Records from a data source:
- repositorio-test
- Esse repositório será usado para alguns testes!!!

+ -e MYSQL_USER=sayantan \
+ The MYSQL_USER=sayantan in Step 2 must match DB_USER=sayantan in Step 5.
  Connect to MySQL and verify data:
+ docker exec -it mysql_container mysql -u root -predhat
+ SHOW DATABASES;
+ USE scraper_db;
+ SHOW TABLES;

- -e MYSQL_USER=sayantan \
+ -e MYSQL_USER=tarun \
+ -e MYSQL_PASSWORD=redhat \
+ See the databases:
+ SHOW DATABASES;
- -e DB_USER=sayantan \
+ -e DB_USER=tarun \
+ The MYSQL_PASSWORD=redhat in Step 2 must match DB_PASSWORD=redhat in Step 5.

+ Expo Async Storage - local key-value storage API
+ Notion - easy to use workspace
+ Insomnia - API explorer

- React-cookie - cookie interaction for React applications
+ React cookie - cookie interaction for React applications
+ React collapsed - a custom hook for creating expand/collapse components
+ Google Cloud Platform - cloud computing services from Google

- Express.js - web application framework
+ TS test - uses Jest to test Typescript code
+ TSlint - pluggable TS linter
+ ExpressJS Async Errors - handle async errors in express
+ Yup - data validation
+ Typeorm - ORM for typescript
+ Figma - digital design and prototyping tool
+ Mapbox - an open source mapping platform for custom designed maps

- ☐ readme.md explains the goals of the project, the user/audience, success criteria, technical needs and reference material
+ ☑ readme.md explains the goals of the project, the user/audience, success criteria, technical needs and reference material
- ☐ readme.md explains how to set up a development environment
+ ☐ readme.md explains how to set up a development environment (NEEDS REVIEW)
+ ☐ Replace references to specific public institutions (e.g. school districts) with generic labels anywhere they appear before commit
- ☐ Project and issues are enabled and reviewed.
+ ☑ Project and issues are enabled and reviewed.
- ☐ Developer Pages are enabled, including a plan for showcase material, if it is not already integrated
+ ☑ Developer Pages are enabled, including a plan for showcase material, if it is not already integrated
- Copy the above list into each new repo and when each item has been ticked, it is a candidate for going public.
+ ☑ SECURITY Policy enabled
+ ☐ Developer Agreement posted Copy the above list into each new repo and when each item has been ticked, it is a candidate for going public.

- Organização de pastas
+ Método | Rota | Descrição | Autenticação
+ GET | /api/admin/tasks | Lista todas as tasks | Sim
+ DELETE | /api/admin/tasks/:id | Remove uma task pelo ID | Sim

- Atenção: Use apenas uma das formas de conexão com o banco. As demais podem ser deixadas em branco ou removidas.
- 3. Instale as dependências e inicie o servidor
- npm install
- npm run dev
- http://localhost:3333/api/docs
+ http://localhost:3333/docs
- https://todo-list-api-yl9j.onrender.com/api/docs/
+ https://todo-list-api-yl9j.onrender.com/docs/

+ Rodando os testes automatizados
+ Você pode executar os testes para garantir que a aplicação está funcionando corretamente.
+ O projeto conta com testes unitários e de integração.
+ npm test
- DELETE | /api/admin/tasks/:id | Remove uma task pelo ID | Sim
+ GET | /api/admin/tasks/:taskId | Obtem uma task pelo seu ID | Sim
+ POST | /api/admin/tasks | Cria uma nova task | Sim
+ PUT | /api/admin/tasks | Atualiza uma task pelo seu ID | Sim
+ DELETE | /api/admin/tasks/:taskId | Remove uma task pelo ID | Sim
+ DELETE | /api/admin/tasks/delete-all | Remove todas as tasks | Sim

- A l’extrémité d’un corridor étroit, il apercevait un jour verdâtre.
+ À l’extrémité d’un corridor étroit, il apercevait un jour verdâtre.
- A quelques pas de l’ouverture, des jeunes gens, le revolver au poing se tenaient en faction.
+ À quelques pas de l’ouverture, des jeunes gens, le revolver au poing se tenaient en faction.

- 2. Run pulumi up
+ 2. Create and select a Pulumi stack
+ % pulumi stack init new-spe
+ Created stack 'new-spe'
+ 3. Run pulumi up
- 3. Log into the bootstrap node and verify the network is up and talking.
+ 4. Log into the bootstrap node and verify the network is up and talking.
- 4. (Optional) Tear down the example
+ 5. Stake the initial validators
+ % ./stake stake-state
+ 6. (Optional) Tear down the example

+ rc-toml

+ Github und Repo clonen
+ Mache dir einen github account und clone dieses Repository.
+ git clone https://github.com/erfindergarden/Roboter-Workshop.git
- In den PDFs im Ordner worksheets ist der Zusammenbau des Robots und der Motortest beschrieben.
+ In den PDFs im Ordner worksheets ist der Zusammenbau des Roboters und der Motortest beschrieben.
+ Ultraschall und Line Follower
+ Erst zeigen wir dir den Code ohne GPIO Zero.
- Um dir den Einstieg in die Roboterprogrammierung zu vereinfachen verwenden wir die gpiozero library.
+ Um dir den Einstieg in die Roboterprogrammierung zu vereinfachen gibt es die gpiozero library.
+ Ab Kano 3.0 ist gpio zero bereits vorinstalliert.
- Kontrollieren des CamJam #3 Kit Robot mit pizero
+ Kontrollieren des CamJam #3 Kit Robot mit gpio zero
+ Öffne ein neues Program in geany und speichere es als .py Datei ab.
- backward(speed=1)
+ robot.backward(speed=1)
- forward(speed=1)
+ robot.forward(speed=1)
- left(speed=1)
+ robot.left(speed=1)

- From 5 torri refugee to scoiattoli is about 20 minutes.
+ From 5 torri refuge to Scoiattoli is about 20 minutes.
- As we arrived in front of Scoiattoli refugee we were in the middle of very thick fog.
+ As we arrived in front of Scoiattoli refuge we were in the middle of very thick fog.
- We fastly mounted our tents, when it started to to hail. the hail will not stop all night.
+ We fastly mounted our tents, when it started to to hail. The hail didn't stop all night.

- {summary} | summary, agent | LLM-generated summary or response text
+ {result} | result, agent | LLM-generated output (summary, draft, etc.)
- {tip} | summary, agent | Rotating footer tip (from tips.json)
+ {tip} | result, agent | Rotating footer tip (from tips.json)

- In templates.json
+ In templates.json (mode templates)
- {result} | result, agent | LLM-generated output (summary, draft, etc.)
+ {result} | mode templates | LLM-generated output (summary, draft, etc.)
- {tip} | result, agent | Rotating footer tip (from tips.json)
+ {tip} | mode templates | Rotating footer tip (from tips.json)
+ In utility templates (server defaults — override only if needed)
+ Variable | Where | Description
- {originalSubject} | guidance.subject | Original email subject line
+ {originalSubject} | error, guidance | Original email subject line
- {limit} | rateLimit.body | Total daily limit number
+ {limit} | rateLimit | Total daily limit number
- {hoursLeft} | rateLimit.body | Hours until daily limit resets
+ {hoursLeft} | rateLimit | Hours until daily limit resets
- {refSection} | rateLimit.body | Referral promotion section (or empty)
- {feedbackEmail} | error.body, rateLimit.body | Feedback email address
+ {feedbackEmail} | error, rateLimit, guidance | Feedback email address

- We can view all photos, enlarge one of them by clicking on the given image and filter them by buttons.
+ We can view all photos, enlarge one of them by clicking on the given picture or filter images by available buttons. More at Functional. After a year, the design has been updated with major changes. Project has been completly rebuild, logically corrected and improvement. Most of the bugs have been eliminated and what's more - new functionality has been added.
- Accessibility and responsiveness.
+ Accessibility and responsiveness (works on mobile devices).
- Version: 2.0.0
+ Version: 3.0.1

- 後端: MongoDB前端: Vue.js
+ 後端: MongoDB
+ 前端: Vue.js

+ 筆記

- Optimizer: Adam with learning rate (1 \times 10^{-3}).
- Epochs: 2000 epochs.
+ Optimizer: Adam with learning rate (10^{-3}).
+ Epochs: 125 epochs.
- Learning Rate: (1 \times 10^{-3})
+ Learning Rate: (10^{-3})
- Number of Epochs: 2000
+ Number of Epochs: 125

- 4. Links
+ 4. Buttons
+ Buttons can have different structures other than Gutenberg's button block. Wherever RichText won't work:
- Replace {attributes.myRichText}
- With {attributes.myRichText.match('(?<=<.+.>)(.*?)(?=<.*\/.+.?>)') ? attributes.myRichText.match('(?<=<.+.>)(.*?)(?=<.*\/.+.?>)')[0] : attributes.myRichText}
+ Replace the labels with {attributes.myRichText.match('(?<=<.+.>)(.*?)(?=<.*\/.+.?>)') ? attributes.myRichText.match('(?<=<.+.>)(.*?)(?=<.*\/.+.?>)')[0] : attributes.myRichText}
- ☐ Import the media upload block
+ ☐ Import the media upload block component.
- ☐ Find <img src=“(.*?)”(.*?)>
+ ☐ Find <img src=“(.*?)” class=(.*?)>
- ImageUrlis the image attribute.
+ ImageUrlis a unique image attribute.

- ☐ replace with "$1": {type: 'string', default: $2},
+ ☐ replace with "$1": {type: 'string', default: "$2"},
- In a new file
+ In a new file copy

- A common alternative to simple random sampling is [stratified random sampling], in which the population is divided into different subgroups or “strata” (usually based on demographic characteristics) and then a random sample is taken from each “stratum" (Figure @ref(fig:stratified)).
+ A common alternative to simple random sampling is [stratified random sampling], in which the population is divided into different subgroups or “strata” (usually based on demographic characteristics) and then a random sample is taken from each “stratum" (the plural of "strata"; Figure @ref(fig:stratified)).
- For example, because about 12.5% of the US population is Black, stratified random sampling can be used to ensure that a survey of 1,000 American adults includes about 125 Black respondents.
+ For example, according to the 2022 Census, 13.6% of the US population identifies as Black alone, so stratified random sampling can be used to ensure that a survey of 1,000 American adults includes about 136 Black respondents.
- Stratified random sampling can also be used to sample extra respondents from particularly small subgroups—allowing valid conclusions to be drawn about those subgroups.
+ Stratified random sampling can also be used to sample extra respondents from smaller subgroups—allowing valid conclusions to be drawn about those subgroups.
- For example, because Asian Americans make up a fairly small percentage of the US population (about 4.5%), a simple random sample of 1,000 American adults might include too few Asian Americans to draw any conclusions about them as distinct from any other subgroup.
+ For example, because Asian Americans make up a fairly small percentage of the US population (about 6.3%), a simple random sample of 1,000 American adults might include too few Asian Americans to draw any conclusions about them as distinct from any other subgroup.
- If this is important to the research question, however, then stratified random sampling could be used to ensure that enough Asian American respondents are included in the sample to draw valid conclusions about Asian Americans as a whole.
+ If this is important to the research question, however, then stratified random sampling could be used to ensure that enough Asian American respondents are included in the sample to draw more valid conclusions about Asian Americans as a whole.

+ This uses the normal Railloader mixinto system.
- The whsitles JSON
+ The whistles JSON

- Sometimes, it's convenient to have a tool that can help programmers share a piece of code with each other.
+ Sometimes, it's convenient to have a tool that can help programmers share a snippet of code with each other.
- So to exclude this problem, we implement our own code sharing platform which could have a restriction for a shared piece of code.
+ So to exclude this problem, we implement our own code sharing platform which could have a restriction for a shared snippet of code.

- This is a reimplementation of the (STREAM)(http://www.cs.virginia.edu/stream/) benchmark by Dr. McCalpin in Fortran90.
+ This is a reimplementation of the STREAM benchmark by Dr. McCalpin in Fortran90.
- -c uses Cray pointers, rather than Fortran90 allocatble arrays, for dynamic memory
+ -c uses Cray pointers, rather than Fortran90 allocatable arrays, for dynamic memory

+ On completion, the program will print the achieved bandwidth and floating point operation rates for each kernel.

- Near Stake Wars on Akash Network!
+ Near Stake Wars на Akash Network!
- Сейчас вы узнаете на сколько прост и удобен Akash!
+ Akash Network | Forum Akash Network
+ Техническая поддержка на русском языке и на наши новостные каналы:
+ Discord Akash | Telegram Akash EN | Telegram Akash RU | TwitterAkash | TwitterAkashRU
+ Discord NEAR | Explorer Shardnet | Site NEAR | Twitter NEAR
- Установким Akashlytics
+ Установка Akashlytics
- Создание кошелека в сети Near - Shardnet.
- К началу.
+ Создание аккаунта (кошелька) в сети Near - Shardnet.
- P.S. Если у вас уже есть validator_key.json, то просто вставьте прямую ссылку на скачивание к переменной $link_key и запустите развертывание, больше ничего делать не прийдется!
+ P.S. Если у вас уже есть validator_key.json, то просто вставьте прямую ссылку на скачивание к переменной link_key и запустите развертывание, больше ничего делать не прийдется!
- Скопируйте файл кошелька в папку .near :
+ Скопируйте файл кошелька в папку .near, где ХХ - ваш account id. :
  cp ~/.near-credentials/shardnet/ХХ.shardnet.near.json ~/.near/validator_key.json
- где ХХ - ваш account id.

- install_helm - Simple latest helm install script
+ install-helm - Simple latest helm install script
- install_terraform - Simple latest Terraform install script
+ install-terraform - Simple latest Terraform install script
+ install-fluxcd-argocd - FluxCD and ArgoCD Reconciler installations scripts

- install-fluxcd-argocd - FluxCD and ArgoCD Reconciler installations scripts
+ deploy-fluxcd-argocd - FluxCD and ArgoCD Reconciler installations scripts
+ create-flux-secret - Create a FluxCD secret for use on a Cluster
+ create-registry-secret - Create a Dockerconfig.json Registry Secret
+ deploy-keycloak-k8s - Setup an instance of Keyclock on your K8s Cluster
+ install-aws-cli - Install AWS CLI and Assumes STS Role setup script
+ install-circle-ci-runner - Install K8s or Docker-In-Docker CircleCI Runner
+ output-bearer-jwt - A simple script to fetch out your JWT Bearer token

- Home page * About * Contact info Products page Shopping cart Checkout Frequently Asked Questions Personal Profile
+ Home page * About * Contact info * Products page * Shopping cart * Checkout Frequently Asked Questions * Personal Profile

BRIEF: Reprint exactly the lines above that start at the one with "- For example, because Asian" and end at the one with "snippet of code.", keeping both and adding none.

RESULT FOR THIS TASK:
- For example, because Asian Americans make up a fairly small percentage of the US population (about 4.5%), a simple random sample of 1,000 American adults might include too few Asian Americans to draw any conclusions about them as distinct from any other subgroup.
+ For example, because Asian Americans make up a fairly small percentage of the US population (about 6.3%), a simple random sample of 1,000 American adults might include too few Asian Americans to draw any conclusions about them as distinct from any other subgroup.
- If this is important to the research question, however, then stratified random sampling could be used to ensure that enough Asian American respondents are included in the sample to draw valid conclusions about Asian Americans as a whole.
+ If this is important to the research question, however, then stratified random sampling could be used to ensure that enough Asian American respondents are included in the sample to draw more valid conclusions about Asian Americans as a whole.

+ This uses the normal Railloader mixinto system.
- The whsitles JSON
+ The whistles JSON

- Sometimes, it's convenient to have a tool that can help programmers share a piece of code with each other.
+ Sometimes, it's convenient to have a tool that can help programmers share a snippet of code with each other.
- So to exclude this problem, we implement our own code sharing platform which could have a restriction for a shared piece of code.
+ So to exclude this problem, we implement our own code sharing platform which could have a restriction for a shared snippet of code.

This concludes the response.